Highest-paying college majors, 5 years after graduation

by ianaion 3/14/2024, 10:22 PMwith 11 comments

by decafninjaon 3/15/2024, 2:51 AM

Finance is such a broad scope.

If you tell someone that you have a job in finance, everyone thinks you’re a hotshot trader or investment banker making huge bucks. In reality, you’re more likely to be some back office operations drone. Still making decent money, but nothing spectacular.

The same doesn’t apply to software engineering…yet. Outside of the Bay Area and other US tech hubs, most people just have absolutely no clue what the upper range of tech compensation is like.

by hammockon 3/14/2024, 10:27 PM

These data are often so unrelatable. Would love to see it filtered for top 50 schools and kids with 3.0+ GPA (or some other reasonable measure of aptitude + ambition)

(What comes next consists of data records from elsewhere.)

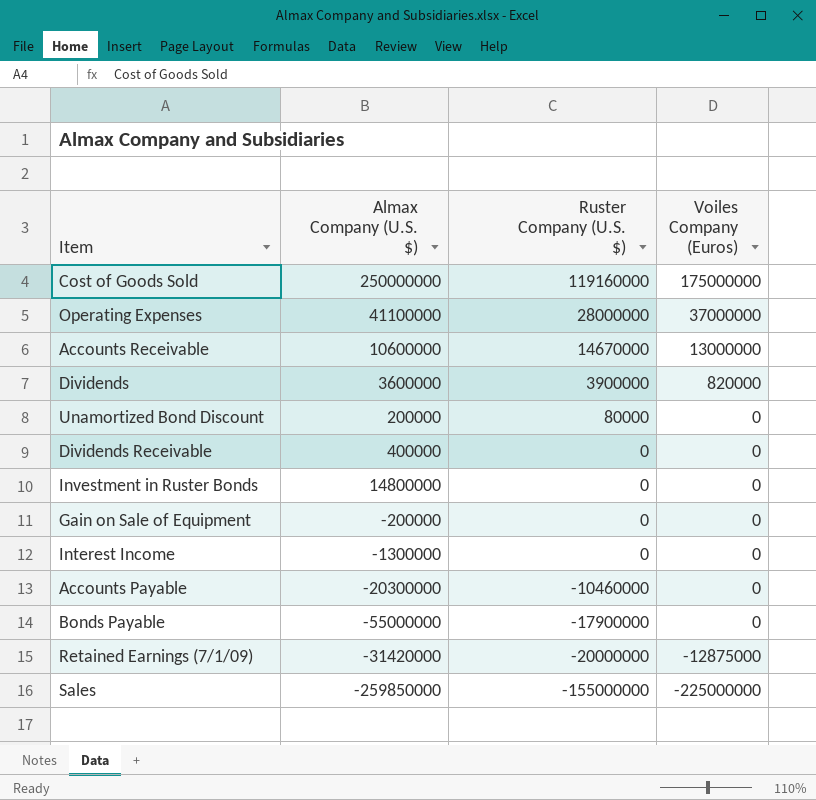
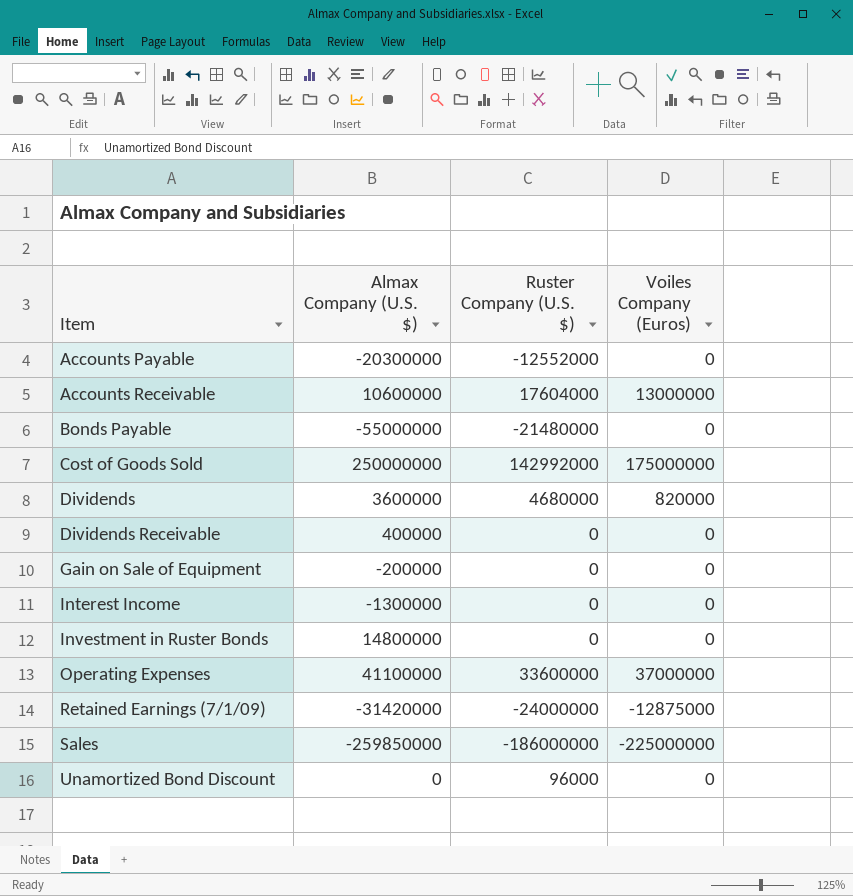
row order: Ruster Company (U.S. $) descending -> Item ascending
Accounts Payable | Ruster Company (U.S. $): -10460000 -> -12552000
Accounts Receivable | Ruster Company (U.S. $): 14670000 -> 17604000
Bonds Payable | Ruster Company (U.S. $): -17900000 -> -21480000
Cost of Goods Sold | Ruster Company (U.S. $): 119160000 -> 142992000
Dividends | Ruster Company (U.S. $): 3900000 -> 4680000
Operating Expenses | Ruster Company (U.S. $): 28000000 -> 33600000
Retained Earnings (7/1/09) | Ruster Company (U.S. $): -20000000 -> -24000000
Sales | Ruster Company (U.S. $): -155000000 -> -186000000
Unamortized Bond Discount | Almax Company (U.S. $): 200000 -> 0
Unamortized Bond Discount | Ruster Company (U.S. $): 80000 -> 96000

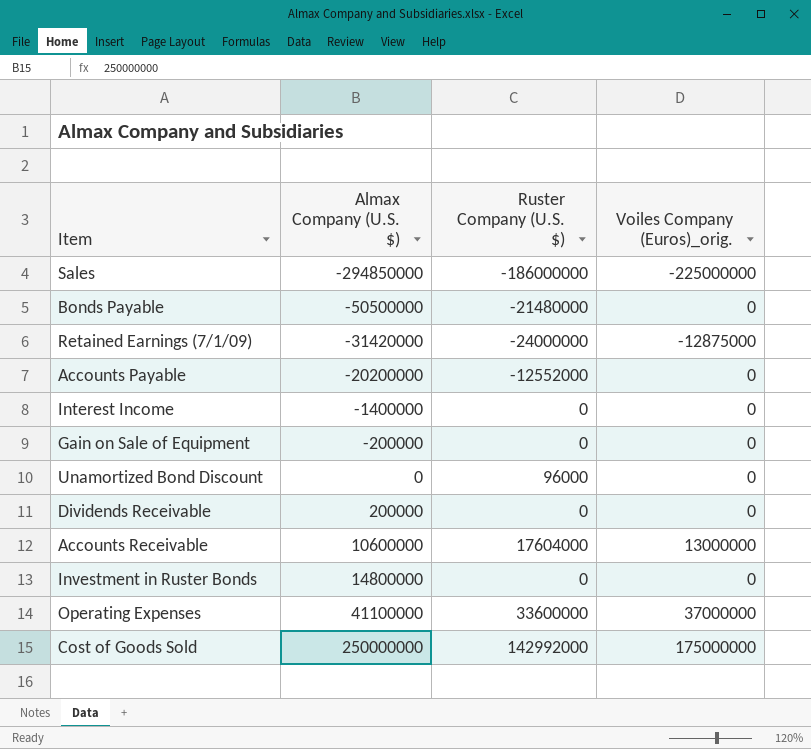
row order: Item ascending -> Almax Company (U.S. $) ascending
column name: Voiles Company (Euros) -> Voiles Company (Euros)_orig.
row Dividends: 3600000 | 4680000 | 820000 -> none
Sales | Almax Company (U.S. $): -259850000 -> -294850000
Bonds Payable | Almax Company (U.S. $): -55000000 -> -50500000
Accounts Payable | Almax Company (U.S. $): -20300000 -> -20200000
Interest Income | Almax Company (U.S. $): -1300000 -> -1400000
Dividends Receivable | Almax Company (U.S. $): 400000 -> 200000

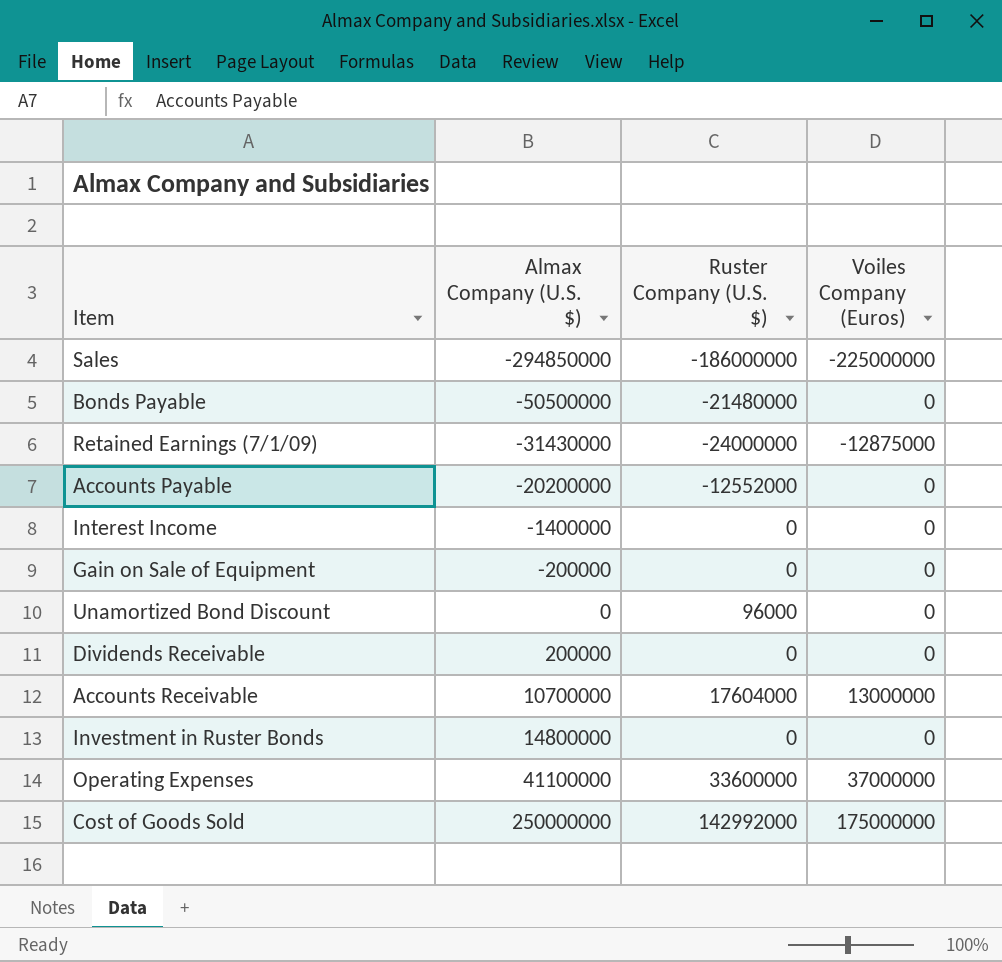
column name: Voiles Company (Euros)_orig. -> Voiles Company (Euros)
Retained Earnings (7/1/09) | Almax Company (U.S. $): -31420000 -> -31430000
Accounts Receivable | Almax Company (U.S. $): 10600000 -> 10700000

by pfannkuchenon 3/15/2024, 4:45 AM

Why is computer engineering consistently a bit higher than computer science? I’m confused every time I see this, and it’s consistently been like this for over a decade. If anything the parts of CE that aren’t in CS pay much worse than pure software roles, and CS seems better for pure software (or at least for the interviews).

by anon-sre-srmon 3/15/2024, 6:32 AM

These numbers alone are of marginal utility.

They're missing std deviation and seniority level brackets.

CS probably the most individual contributor upward mobility as IC/L6+ can reach megabuck(s) per year TC.

Also not mentioned is the majors most likely to get MBAs and therefore more mobile.

by thebigspacefuckon 3/15/2024, 2:29 AM

A report like this one is why I got an engineering degree. It was a good decision.